A few days ago I called Indradyumna Prabhu and he told me that the doctors had given Gāndharvikā a month to live and had discharged her. They were at home, but she was asleep. He asked, “Do you want to see her?”
I replied, “Yes, please.”
We turned on the video and I could see she was lying on her right side, wearing a hat, motionless. I spent some time with Indradyumna and asked to be informed when it was possible to speak to her, then hung up and waited. Then yesterday Niranjana Swami sent me a message saying he had just spoken to her. I wrote Indradyumna and he said I could call. Gāndharvikā could no longer speak, but she could hear.
When I got on the line I was surprised how loud and laboured Gāndharvikā’s breathing was, and I knew that she had less than a month. I spoke of our many exchanges and read for fifteen minutes from what I had just written on Verse Fourty-six. Then I asked Indradyumna, “Am I reading too much?”
He replied, “That was enough.”
We said our goodbyes. It was noon, their time. She passed away a few hours later.
It seems that Śrīmatī Rādhārāṇī considered Gāndharvikā’s contribution to Volume One her last service, and that the Goddess of Vṛndāvana now wanted her devotee for some other service, in some other place. What can we do but surrender to her will!

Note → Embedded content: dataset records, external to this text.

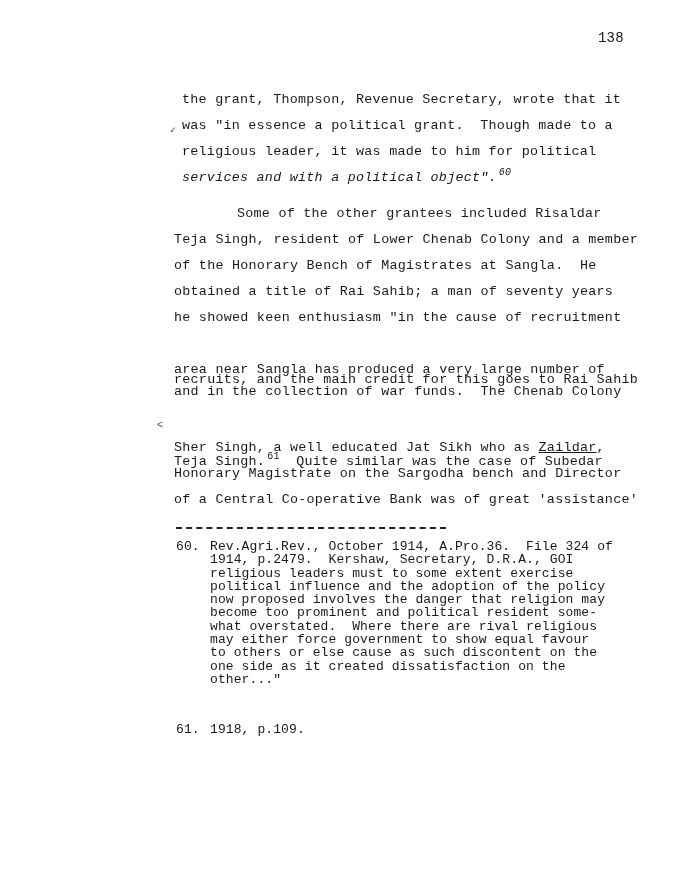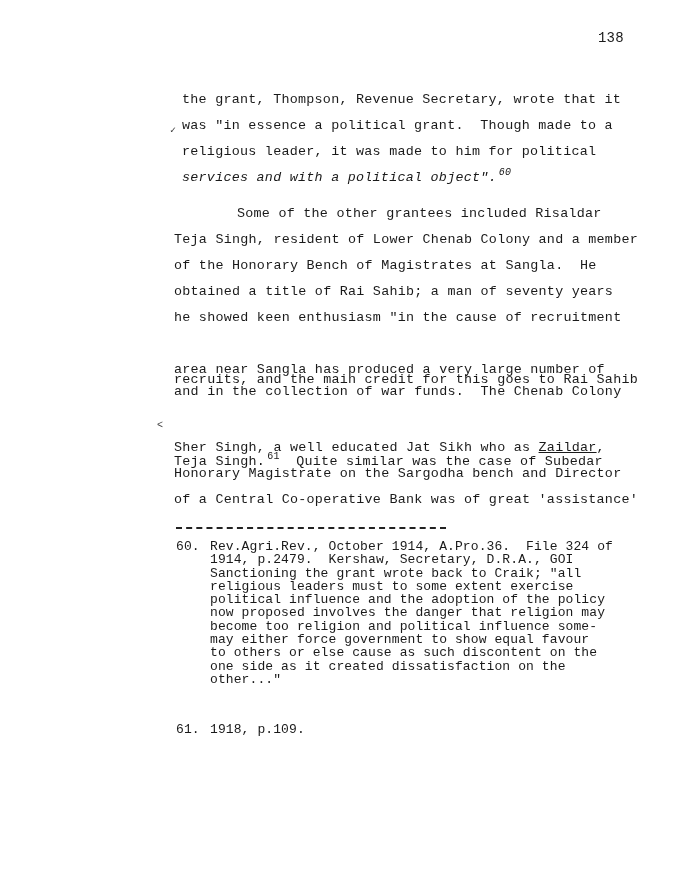"Sanctioning the grant wrote back" span.fn-line { html: <span>Sanctioning the grant wrote back to Craik; "all</span> -> none }
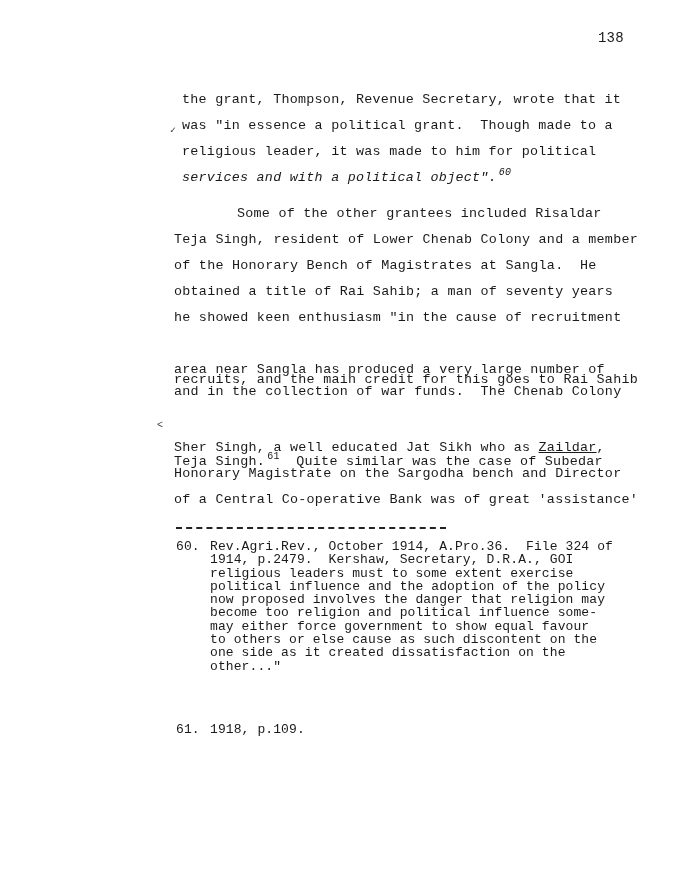"become too religion and political" span.fn-line { text: religion and political influence -> prominent and political resident }
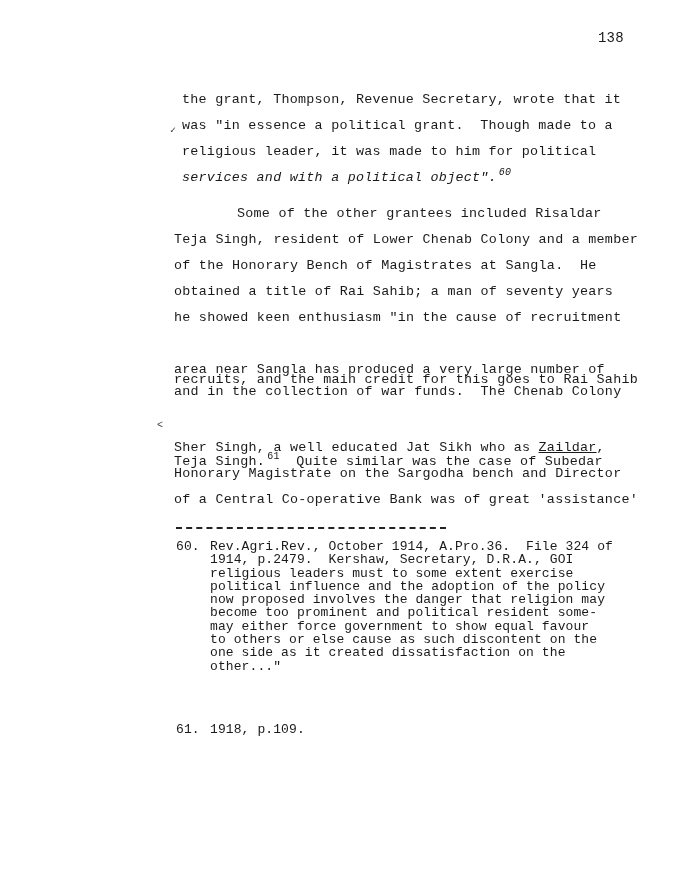"what overstated. Where there are" span.fn-line { html: none -> <span>what overstated. Where there are rival religious</span> }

Gāndharvikā will not be forgotten.
Her work will endure as a reminder of who she was: a painter whose contribution enhanced the introductory volume of Vilāpa-kusumāṣjali and visually awoke in readers an interest in the ultimate goal of life. We have been left behind to write about those Vṛndāvana truths and pastimes that Gāndharvikā Devī Dasī, under a new Vraja-vāsī name, will now experience as her new life.